Return, from the data that follows, each line that holds the word "shadow".

::::::

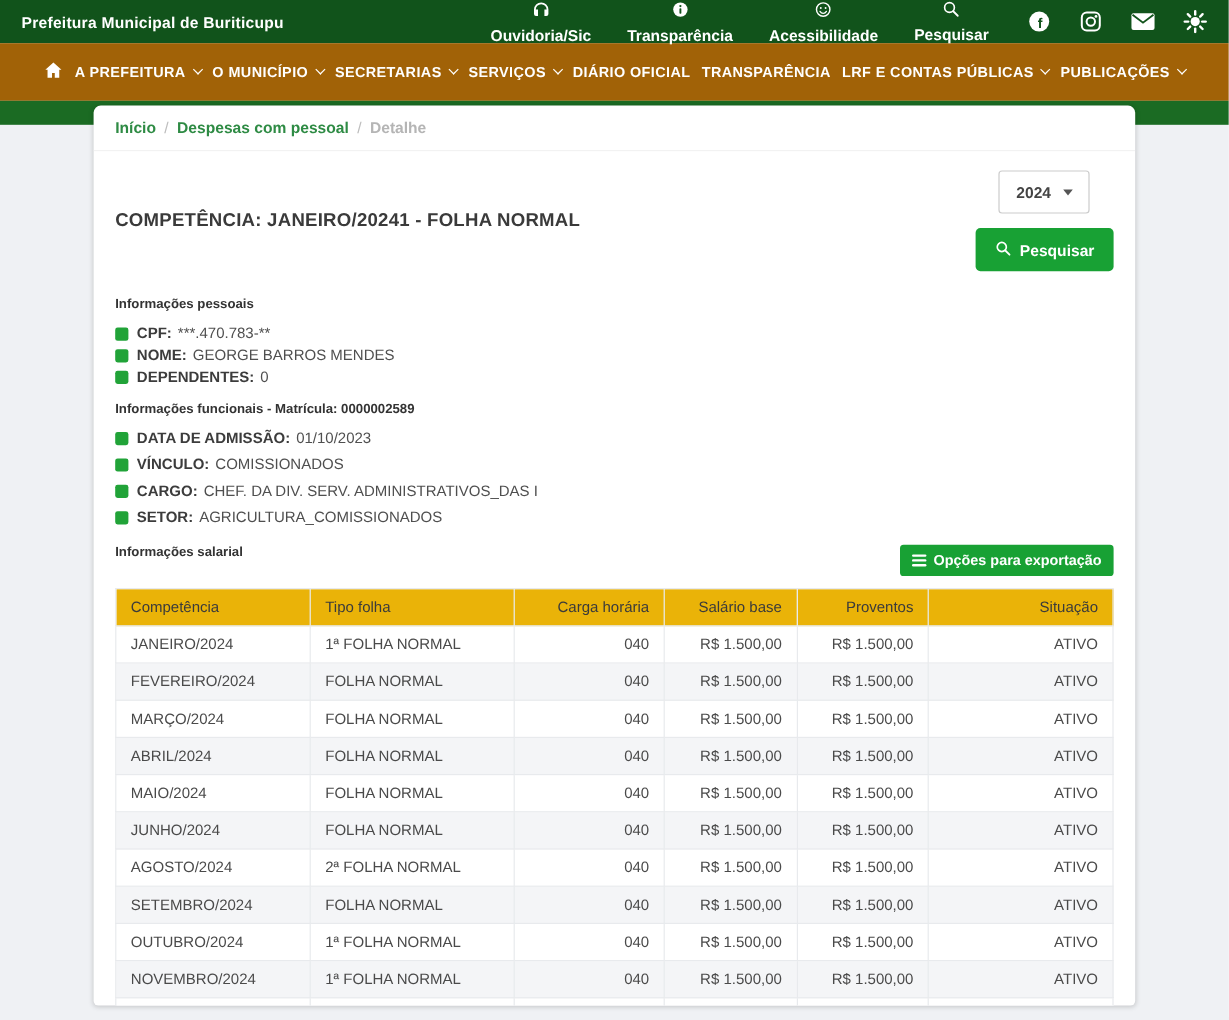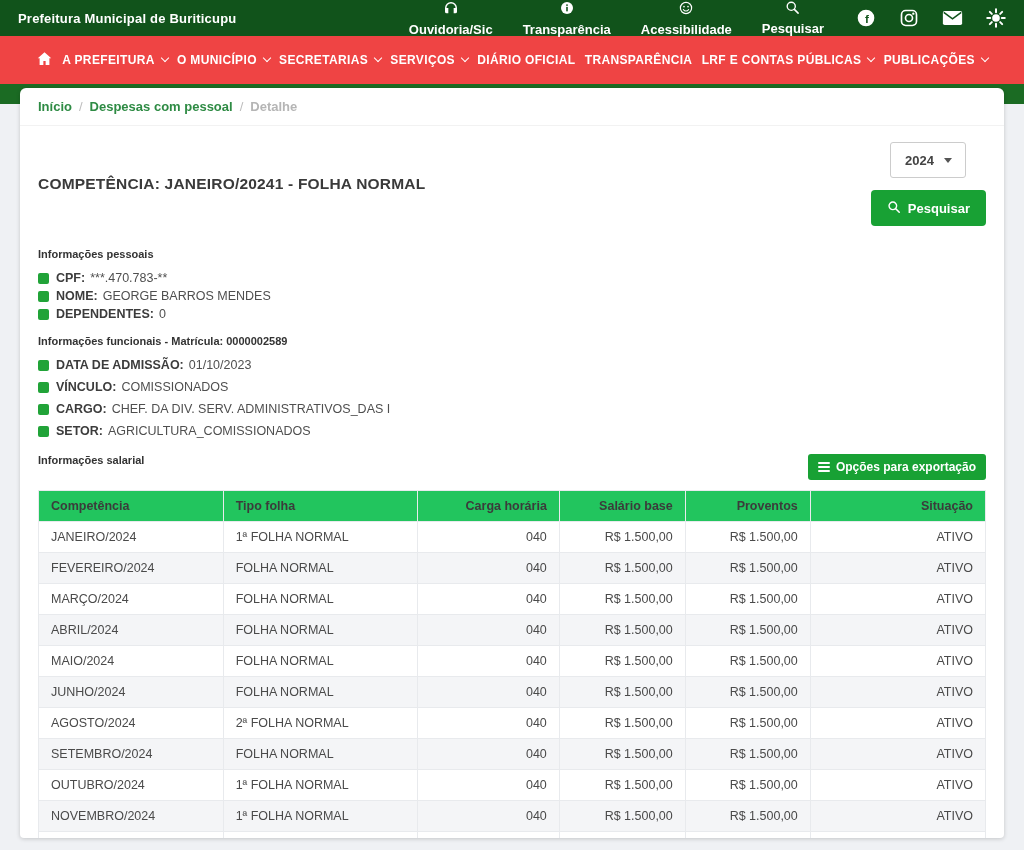--- a/index.html
+++ b/index.html
@@ -16,7 +16,7 @@
   .social a { display:flex; cursor:pointer; }
 
   
-  .navbar { height:48px; background:#ef4444; display:flex; align-items:center; padding:0 36px; justify-content:space-between; }
+  .navbar { height:48px; background:#a16207; display:flex; align-items:center; padding:0 36px; justify-content:space-between; }
   .nav-item { color:#fff; font-size:12px; font-weight:bold; letter-spacing:.35px; text-decoration:none; display:flex; align-items:center; cursor:pointer; white-space:nowrap; }
   .caret { display:inline-block; width:6px; height:6px; border:solid #fff; border-width:0 1.6px 1.6px 0; transform:rotate(45deg); margin-left:7px; margin-top:-4px; }
   .green-ext { height:20px; background:#1b6b23; }

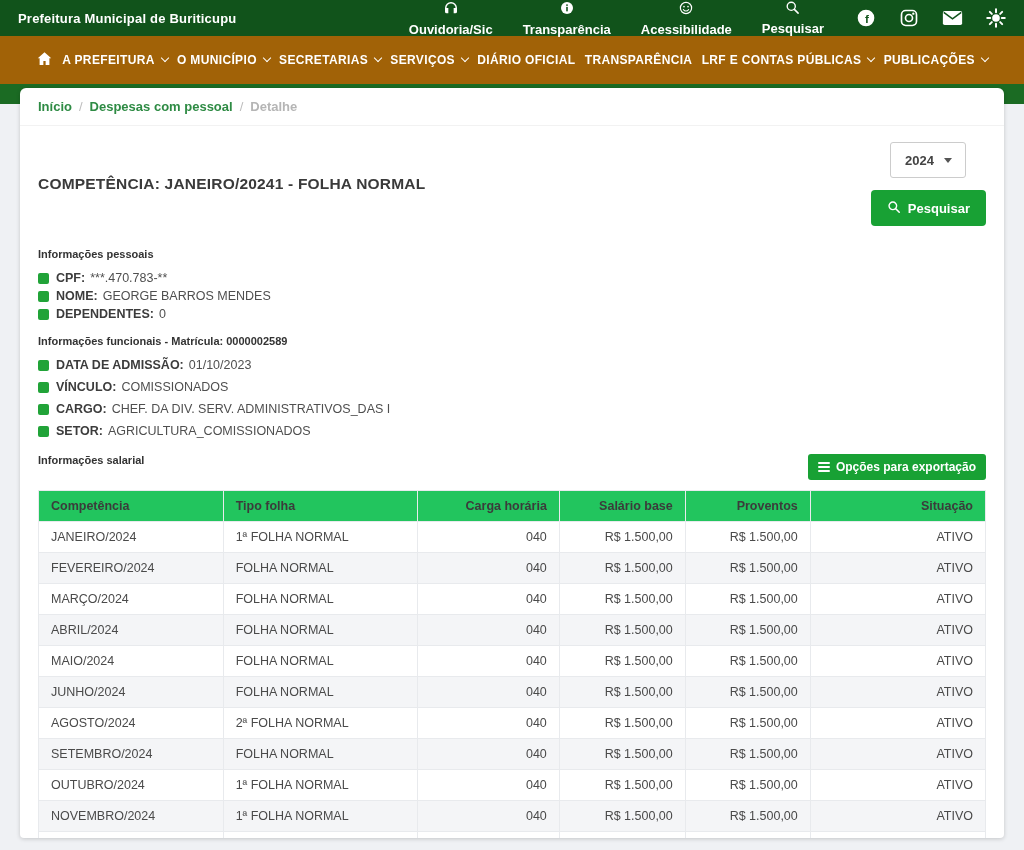--- a/index.html
+++ b/index.html
@@ -22,7 +22,7 @@
   .green-ext { height:20px; background:#1b6b23; }
 
   
-  .card { width:984px; margin:-16px auto 0; background:#fff; border-radius:6px 6px 4px 4px; box-shadow:0 1px 4px rgba(0,0,0,.18); height:750px; overflow:hidden; }
+  .card { width:868px; margin:-16px auto 0; background:#fff; border-radius:6px 6px 4px 4px; box-shadow:0 1px 4px rgba(0,0,0,.18); height:750px; overflow:hidden; }
 
   .breadcrumb { padding:11px 18px; font-size:13px; border-bottom:1px solid #f2f2f2; display:flex; gap:7px; align-items:center; }
   .bc-link { color:#2e8b44; font-weight:bold; text-decoration:none; cursor:pointer; }

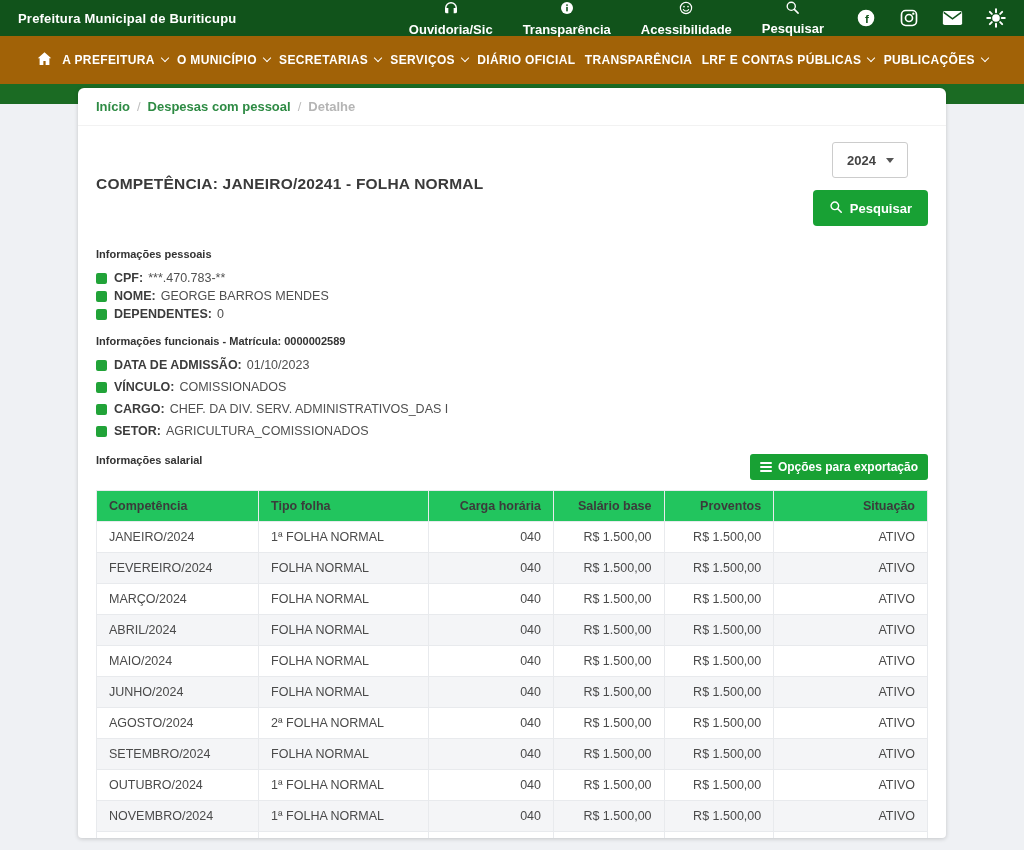--- a/index.html
+++ b/index.html
@@ -55,7 +55,7 @@
 
   table.pay { width:100%; border-collapse:collapse; font-size:12.5px; margin-bottom:20px; }
   .pay th, .pay td { border:1px solid #e8eaed; padding:8px 12px; }
-  .pay th { background:#22c55e; font-weight:bold; color:#3b3b3b; }
+  .pay th { background:#eab308; font-weight:normal; color:#3b3b3b; }
   .pay td { color:#4a4a4a; background:#fff; }
   .pay tbody tr:nth-child(even) td { background:#f4f5f7; }
   .al { text-align:left; } .ar { text-align:right; }

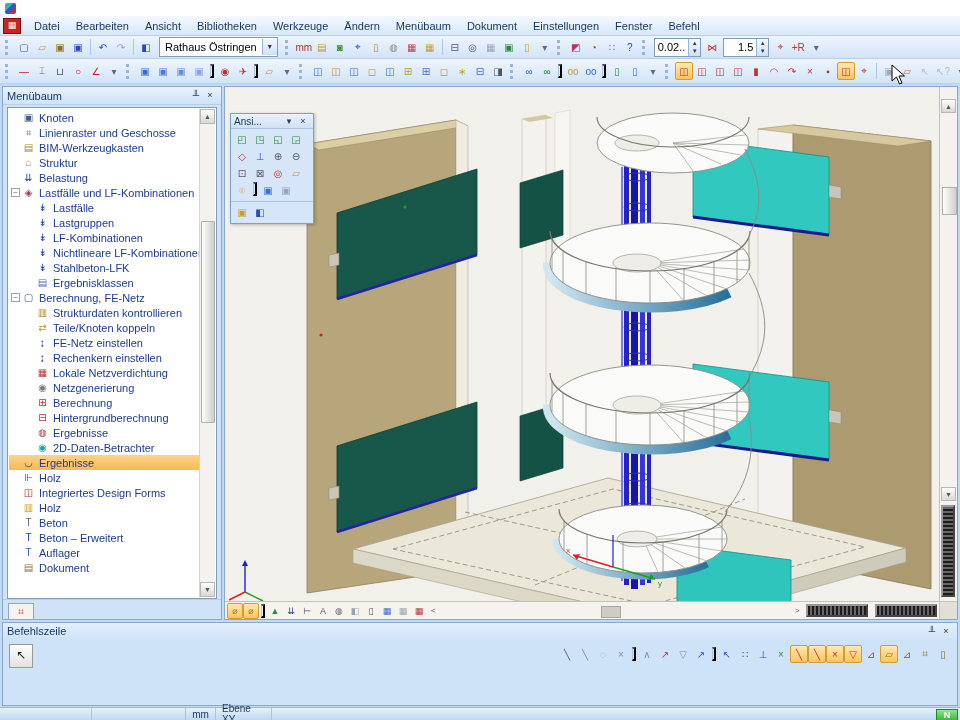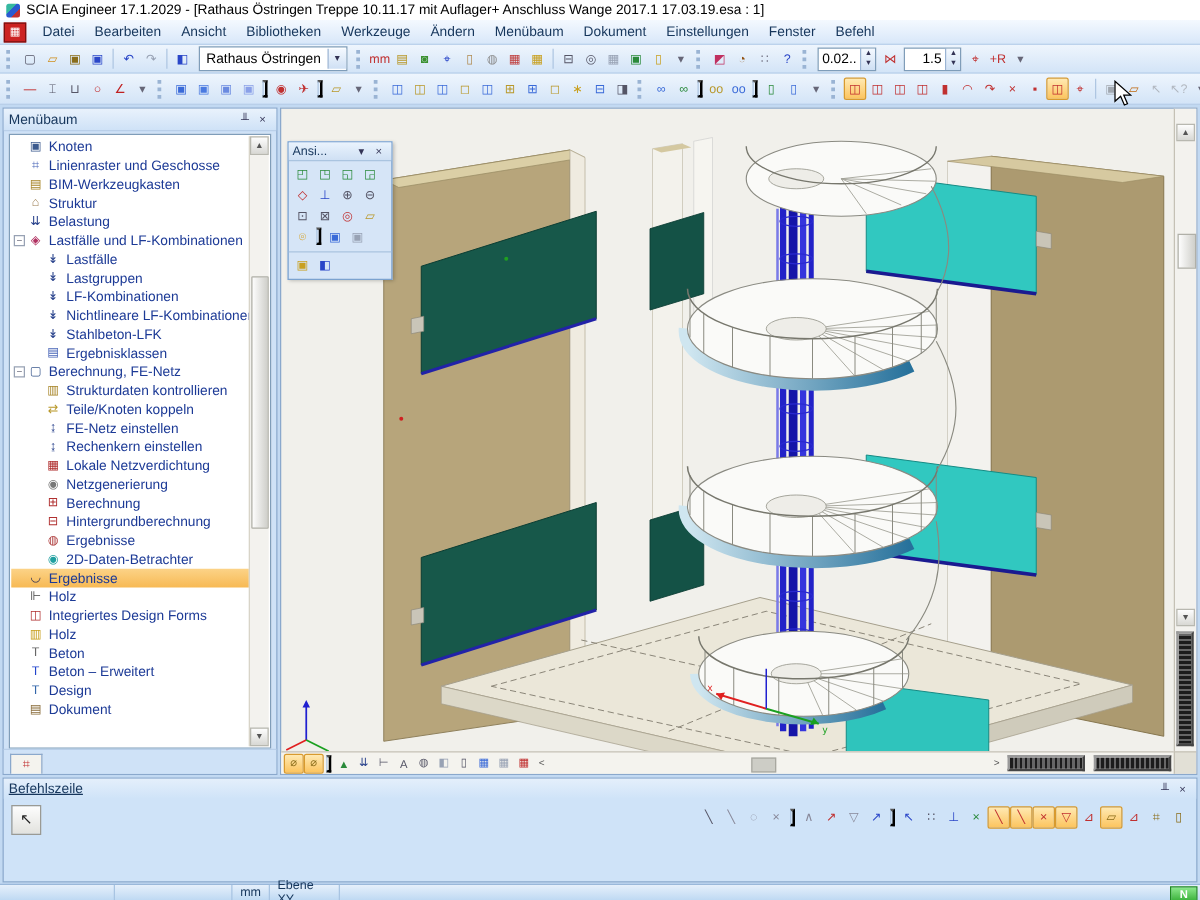--- a/index.html
+++ b/index.html
@@ -126,7 +126,6 @@
 
   <div class="titlebar">
     <span class="appicon"></span>
-    <span>SCIA Engineer 17.1.2029 - [Rathaus Östringen Treppe  10.11.17 mit Auflager+ Anschluss Wange 2017.1 17.03.19.esa : 1]</span>
   </div>
 
   <div class="menubar">

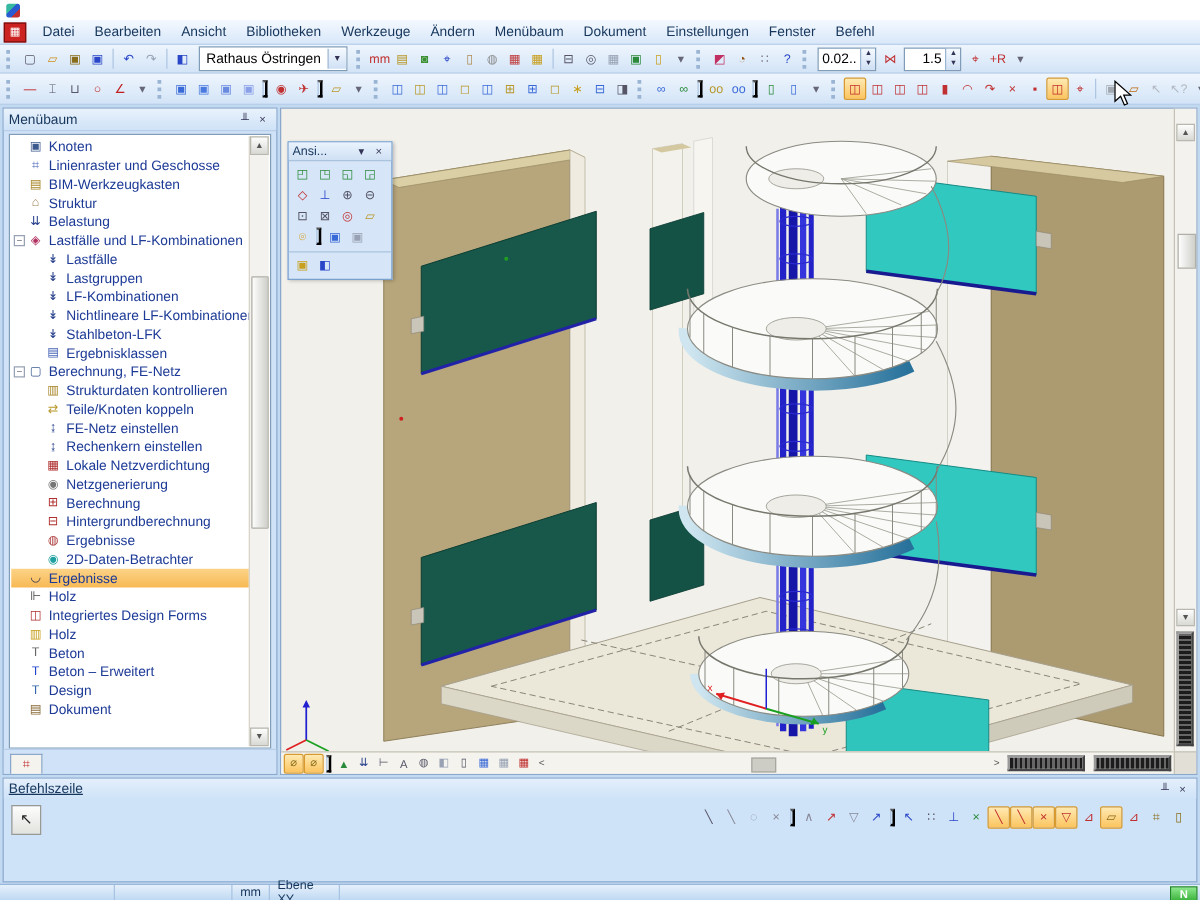--- a/index.html
+++ b/index.html
@@ -602,7 +602,7 @@
           <div class="trow">
           <span class="exp"></span>
           <span class="g" style="color: rgb(51, 102, 170);">T</span>
-          <span class="lbl">Design</span>
+          <span class="lbl">Auflager</span>
         </div>
           <div class="trow">
           <span class="exp"></span>

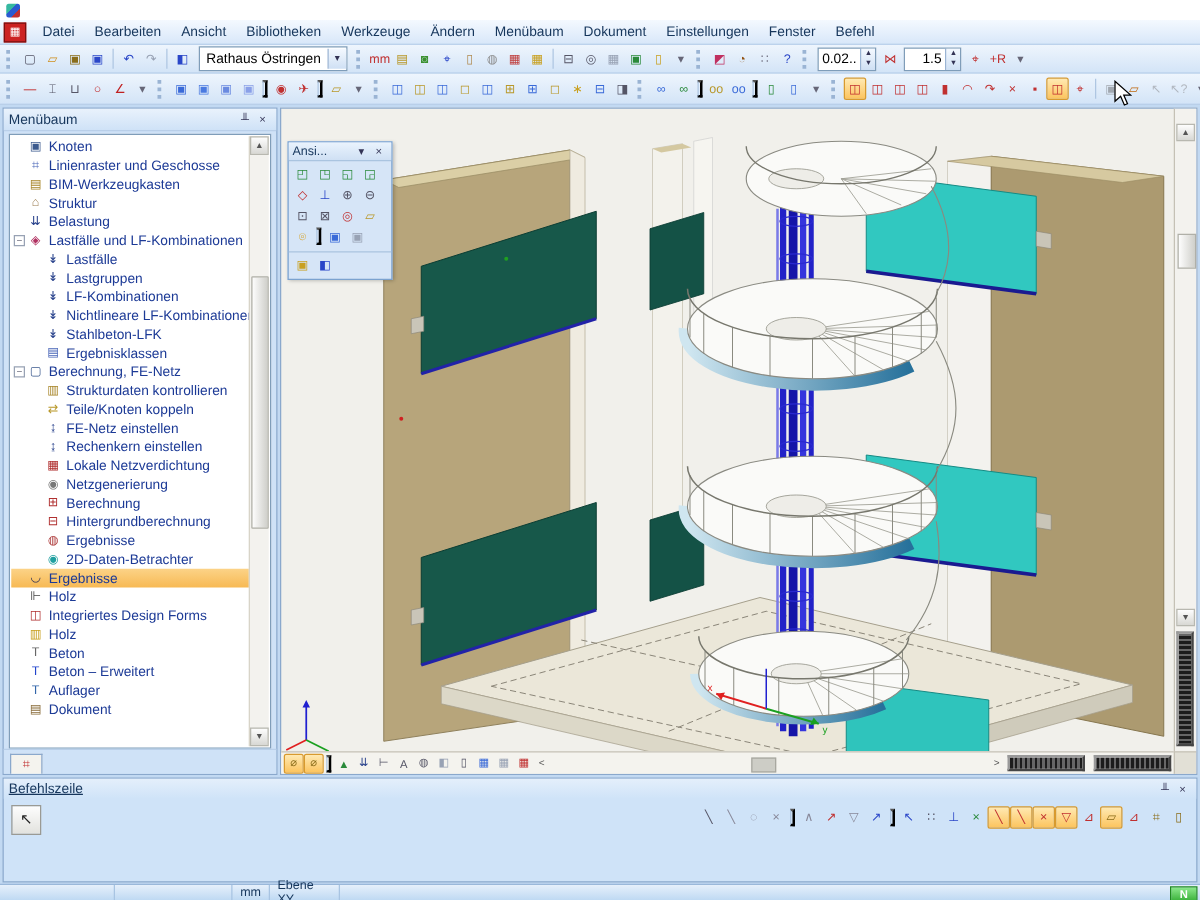--- a/index.html
+++ b/index.html
@@ -104,7 +104,7 @@
        border:1px solid #8aa8cc;box-sizing:border-box;}
   .cmdh{height:16px;display:flex;align-items:center;padding:0 4px;
         background:linear-gradient(#e4effb,#cfe3f8);}
-  .cmdh .t{flex:1;text-decoration:underline;}
+  .cmdh .t{flex:1;}
   .selbtn{position:absolute;left:6px;top:21px;width:22px;height:22px;text-align:center;line-height:20px;
           background:linear-gradient(#fdfdfd,#e2e2de);border:1px solid #9a9a94;font-size:12px;color:#222;}
   .snaprow{position:absolute;right:5px;top:22px;display:flex;align-items:center;}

::::::

OUTPUT BELOW =
-  .card { width:984px; margin:-16px auto 0; background:#fff; border-radius:6px 6px 4px 4px; box-shadow:0 1px 4px rgba(0,0,0,.18); height:750px; overflow:hidden; }
+  .card { width:868px; margin:-16px auto 0; background:#fff; border-radius:6px 6px 4px 4px; box-shadow:0 1px 4px rgba(0,0,0,.18); height:750px; overflow:hidden; }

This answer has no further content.